Attualità
18 Ottobre 2012

Scuola e responsabilità storica

di Piero Stefani | 3 min

Luigi Giampaolino, Presidente della Corte dei conti, ha recentemente reso noto che su scala mondiale l’Italia si colloca al terzo posto in riferimento all’evasione fiscale; la precedono soltanto Messico e Turchia.  Se la lotta contro l’evasione è compito dei governi e degli organi preposti ai controlli, il fatto di evadere le tasse riguarda tutti i cittadini. In Italia non sono malate solo la politica e l’economia; anche la società nel suo complesso è affetta da patologie gravi.

Secondo la banca dati dell’Agenzia delle entrate nel 2011 c’erano aree del Paese in cui l’evasione fiscale è arrivata a toccare punte del 66%.  Si calcola che mediamente  ogni contribuente evade 17,87 euro per ogni 100 euro di imposte versate al Fisco. Ma se al calcolo vengono sottratti quei cittadini che non possono evadere, in quanto dipendenti, la somma evasa sale a 38,41 euro. Le aree dove il tasso di evasione è inferiore (al 10,93%) sono rappresentate dalla province dei grandi centri urbani produttivi: Milano, Torino, Genova, Roma, Lecco, Cremona, Brescia. Il tasso massimo del 65,7%  viene registrato a Caserta, Salerno, Reggio Calabria e Messina.

Questi dati evidenziano questioni di lungo termine. Anche le risposte dovrebbero perciò, almeno in parte, essere, simmetricamente, di lungo periodo. Esse vanno individuate tanto in piani di uno sviluppo più equamente distribuiti sul territorio nazionale quanto in interventi incentrati sulla cultura e sull’educazione. Il senso civico fa pagare più tasse della coercizione. L’agenzia educativa – per indulgere a un tipo di linguaggio che nega implicitamente quanto afferma – che raggiunge tutta la popolazione negli anni decisivi della sua formazione è la scuola. Il senso civico si forma tuttora  anche lì.

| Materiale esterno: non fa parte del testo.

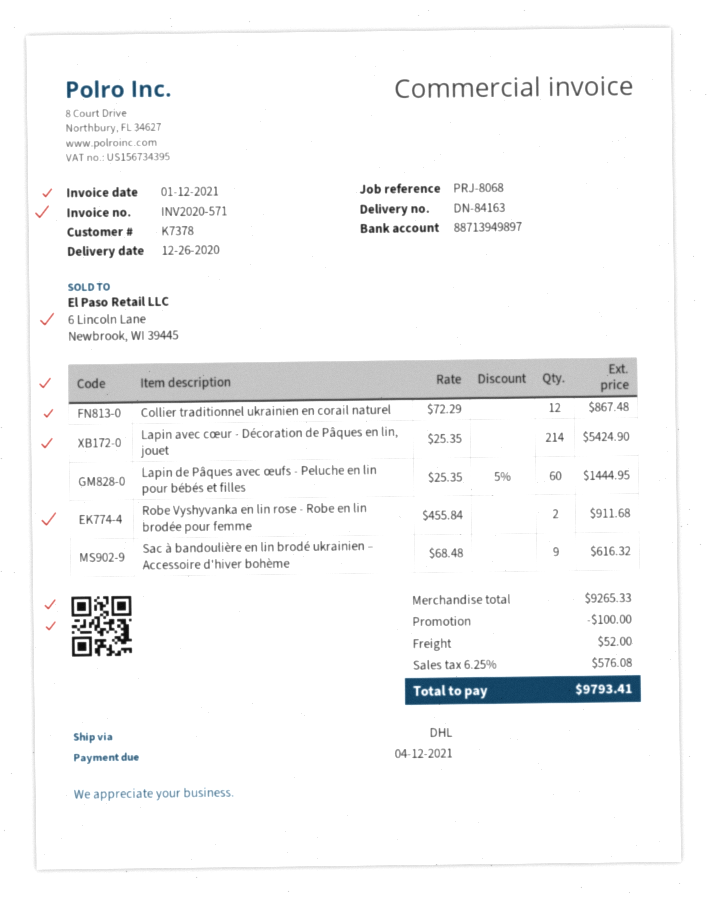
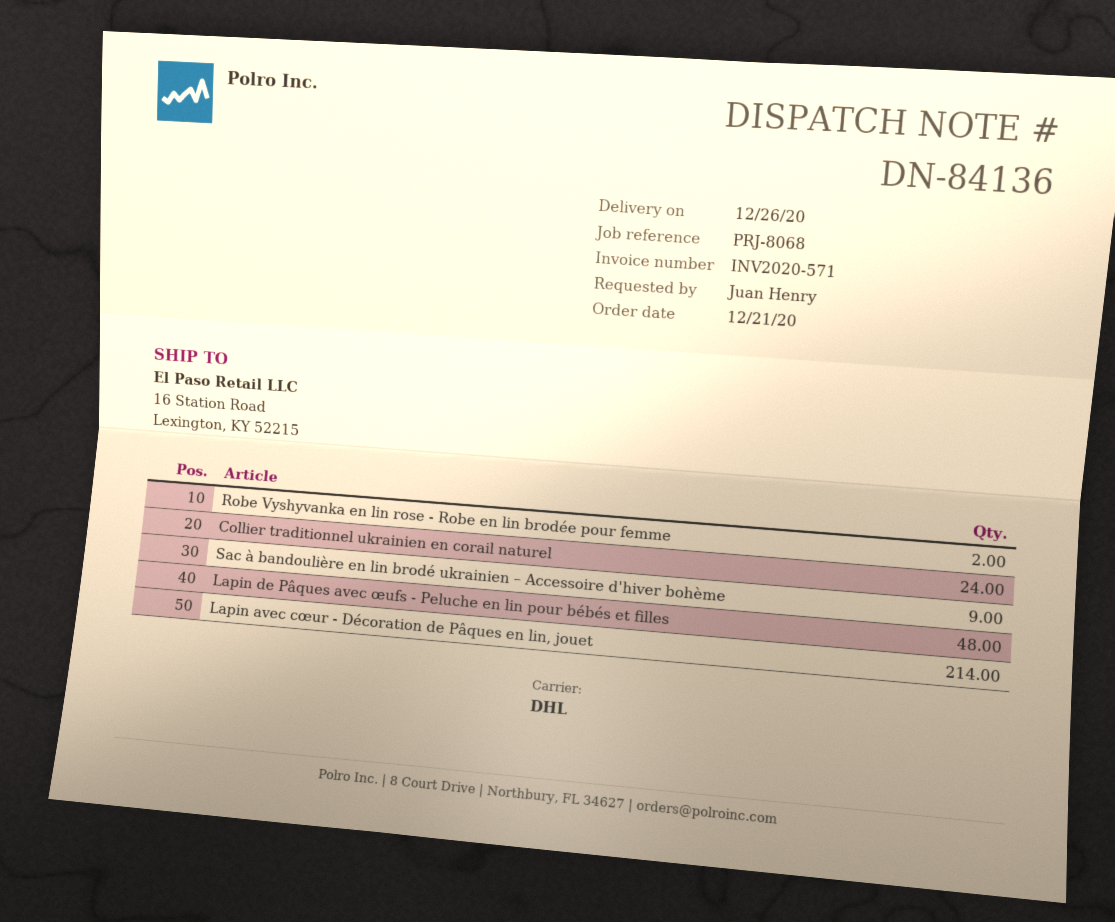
delivery note number: DN-84163 -> DN-84136
Collier traditionnel ukrainien en corail naturel: 12 -> 24
Lapin de Pâques avec œufs - Peluche en lin pour bébés et filles: 60 -> 48

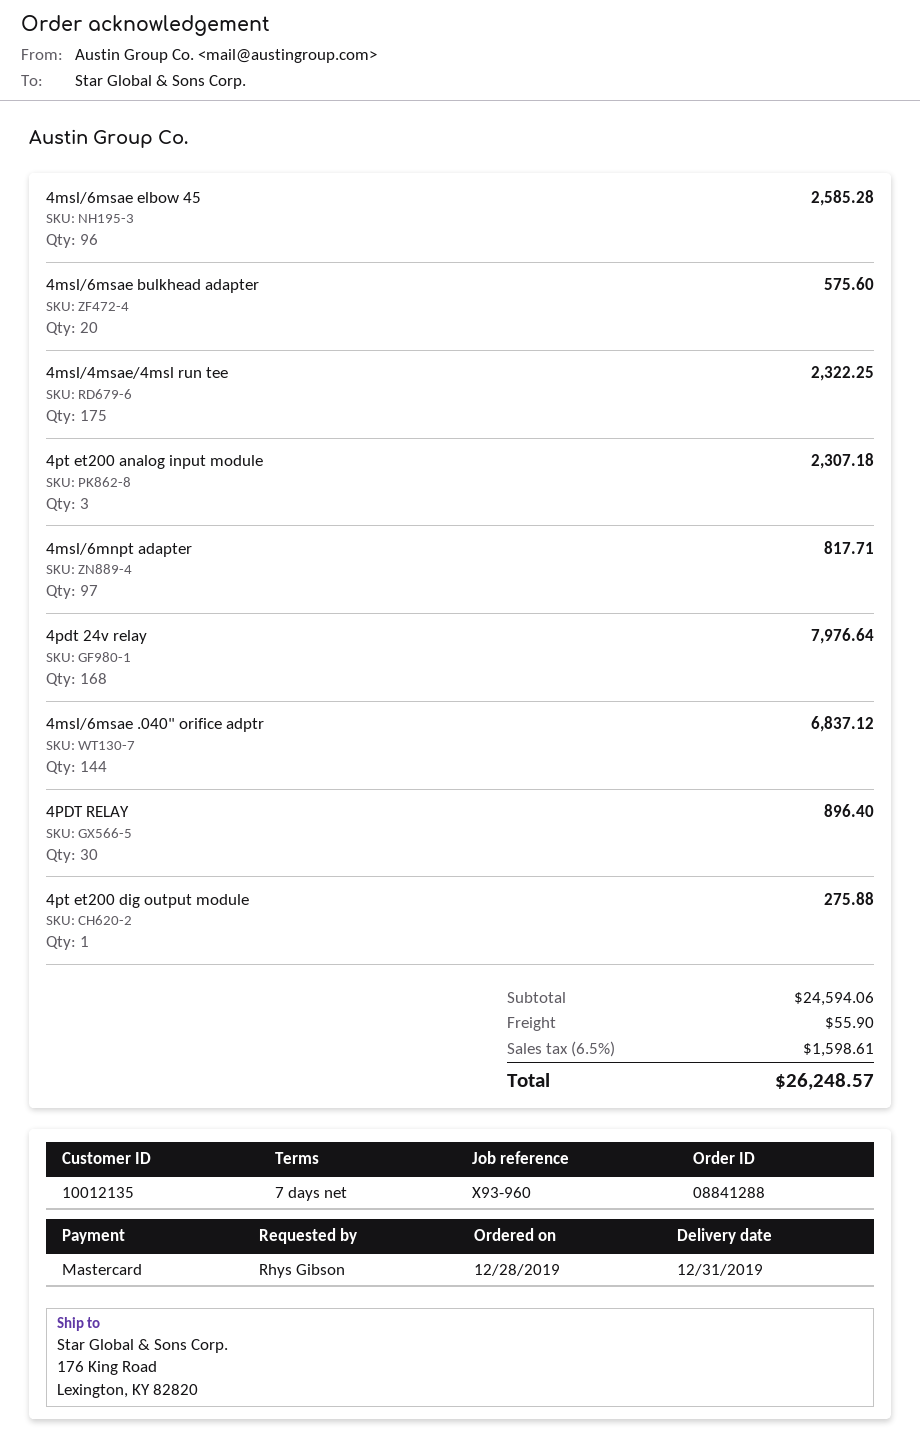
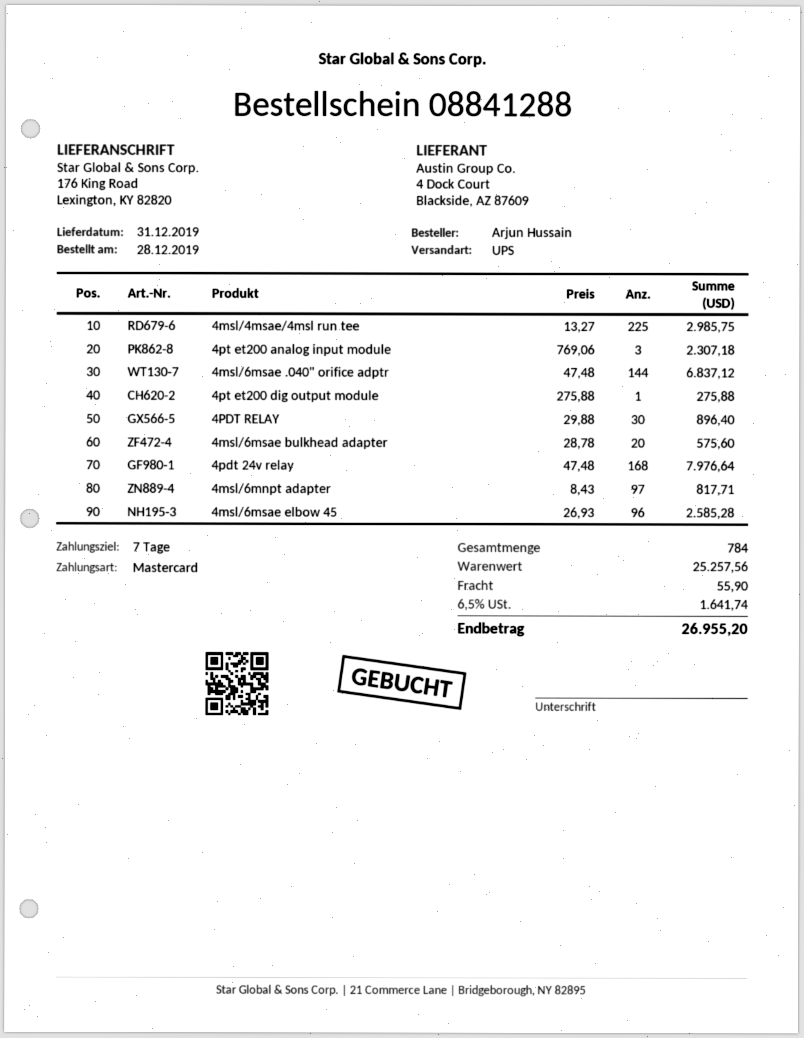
ordered by: Rhys Gibson -> Arjun Hussain
4msl/4msae/4msl run tee: 175 for 2322.25 -> 225 for 2985.75
subtotal: 24594.06 -> 25257.56
tax: 6.5% = 1598.61 -> 6.5% = 1641.74
total: 26248.57 -> 26955.20

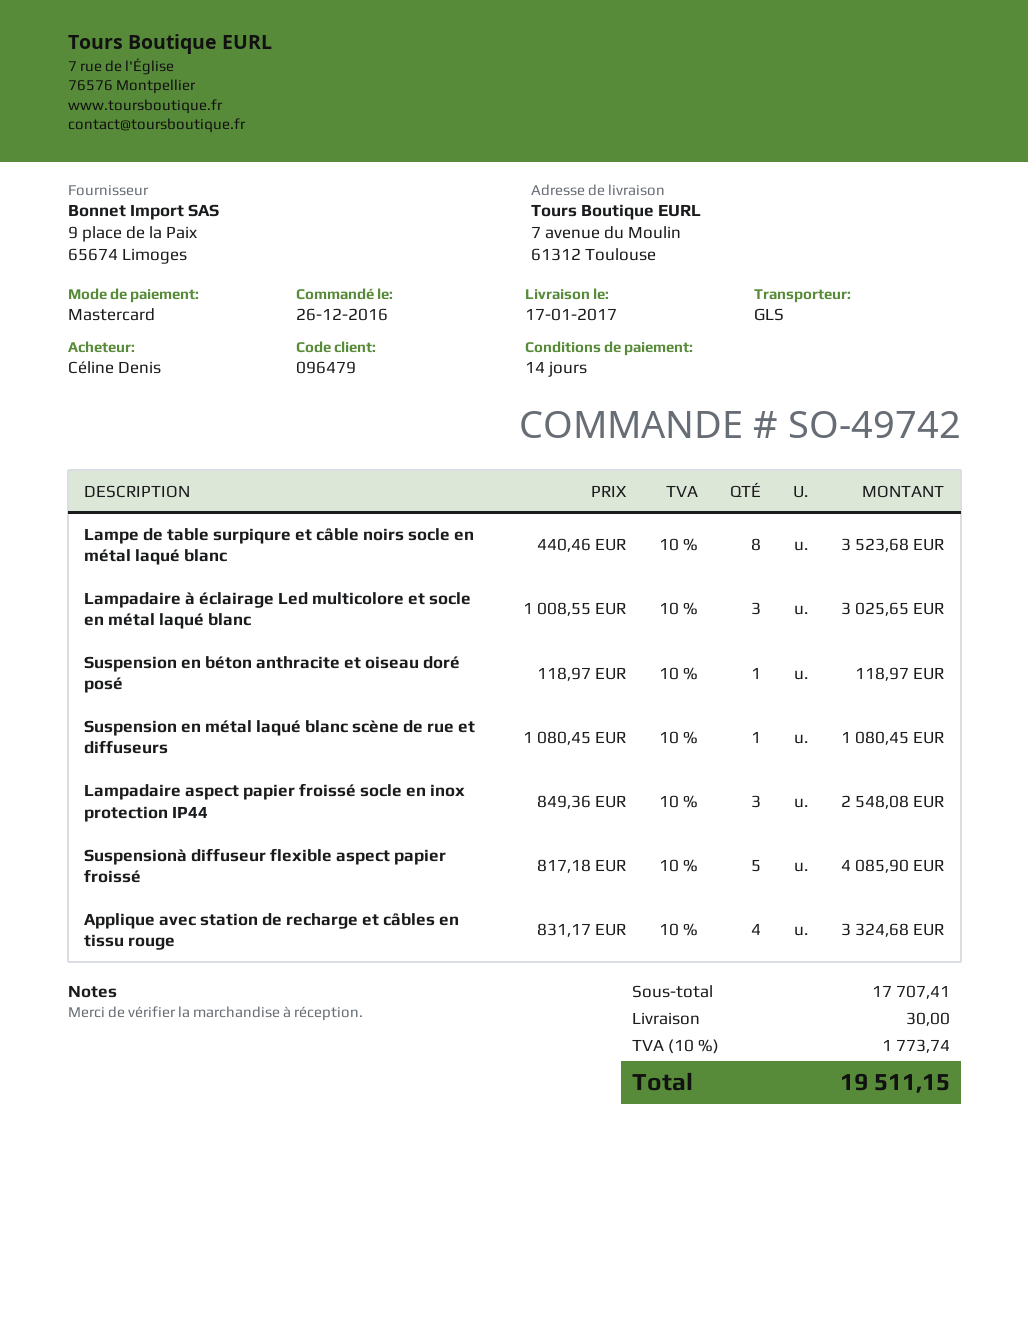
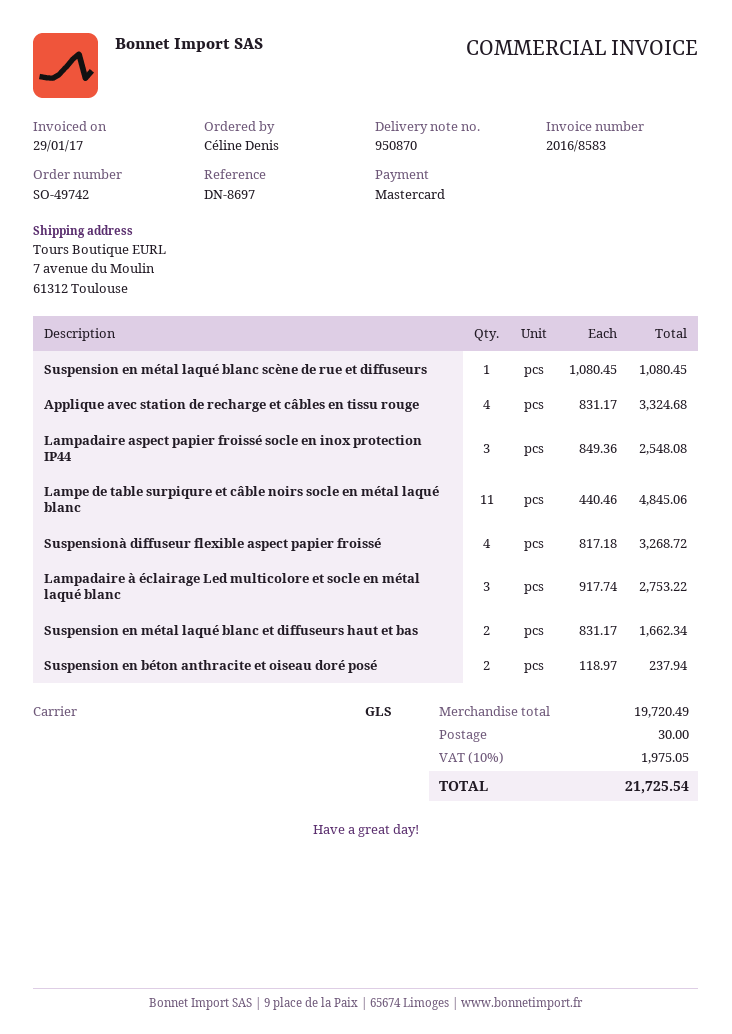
Lampe de table surpiqure et câble noirs socle en métal laqué blanc: 8 x 440.46 = 3523.68 -> 11 x 440.46 = 4845.06
Lampadaire à éclairage Led multicolore et socle en métal laqué blanc: 3 x 1008.55 = 3025.65 -> 3 x 917.74 = 2753.22
Suspension en béton anthracite et oiseau doré posé: 1 x 118.97 = 118.97 -> 2 x 118.97 = 237.94
Suspensionà diffuseur flexible aspect papier froissé: 5 x 817.18 = 4085.90 -> 4 x 817.18 = 3268.72
Suspension en métal laqué blanc et diffuseurs haut et bas: none -> 2 x 831.17 = 1662.34
subtotal: 17707.41 -> 19720.49
tax: 10% = 1773.74 -> 10% = 1975.05
total: 19511.15 -> 21725.54

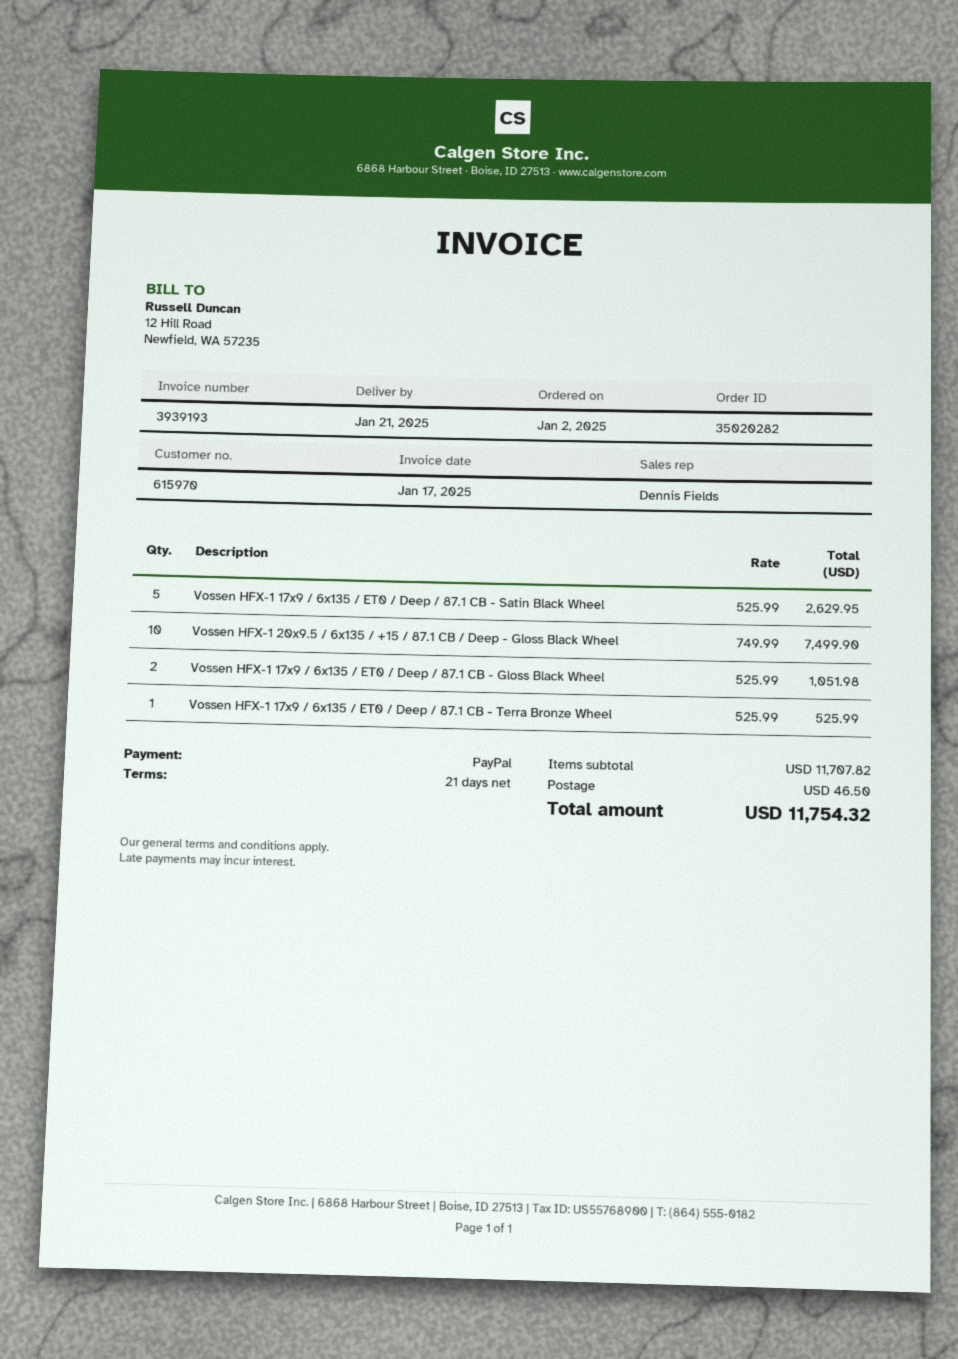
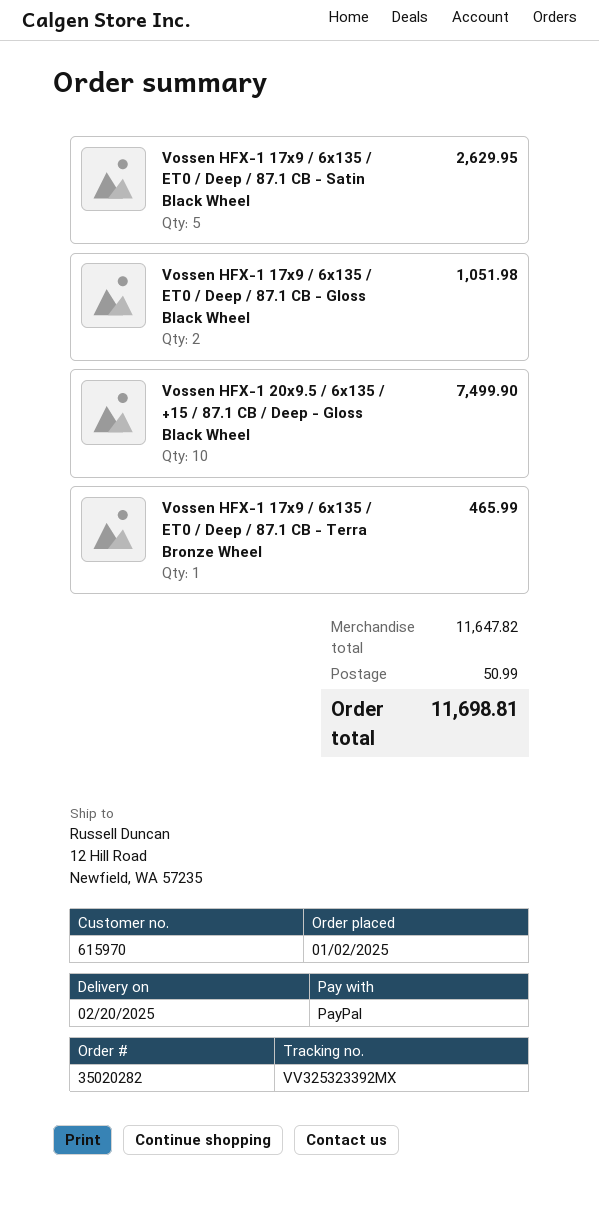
delivery date: 2025-01-21 -> 2025-02-20
Vossen HFX-1 17x9 / 6x135 / ET0 / Deep / 87.1 CB - Terra Bronze Wheel: 1 for 525.99 -> 1 for 465.99
subtotal: 11707.82 -> 11647.82
shipping: 46.50 -> 50.99
total: 11754.32 -> 11698.81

Prospettare un automatismo tra investimenti nella scuola e diminuzione dell’evasione fiscale è ovvia illusione; con tutto ciò continuare a umiliare la componente scolastica resta un’azione suicida da parte dei gestori della cosa pubblica. Negli ultimi decenni la classe insegnante ha dovuto subire dapprima l’egemonia di istanze didattico-docimologiche che hanno demotivato i docenti colti e responsabili e hanno fatto emergere i detentori di superficiali competenze tecniche (e la responsabilità di tali scelte va ricercata soprattutto a sinistra). In seguito la sbandierata autonomia scolastica ha portato all’espansione pletorica della burocrazia e alla creazione di dirigenti scolastici manager sempre più estranei alla dimensione culturale. Poi è subentrata l’era, tuttora in pieno rigoglio, dei tagli e degli accorpamenti. Ora si prospetta addirittura un aumento di ore di cattedra, anteponendo, ancora una volta, la quantità alla qualità (vale a dire alla cultura).

Nonostante tutti i suoi gravissimi mali, la scuola rimane un punto di riferimento fondamentale per la formazione delle generazioni future. È perciò una responsabilità davvero storica quella che pesa sui molti governi che con le loro azioni improvvide hanno demotivato la classe docente e umiliato la sua passione culturale ed educativa, peraltro tuttora presente in non pochi “eroici” insegnanti. Certo alla scuola dovrebbe seguire il lavoro e non la disoccupazione; con ogni probabilità quest’ultimo è il  problema più grave del nostro Paese, ma il depotenziare la scuola non aiuta di sicuro a risolverlo.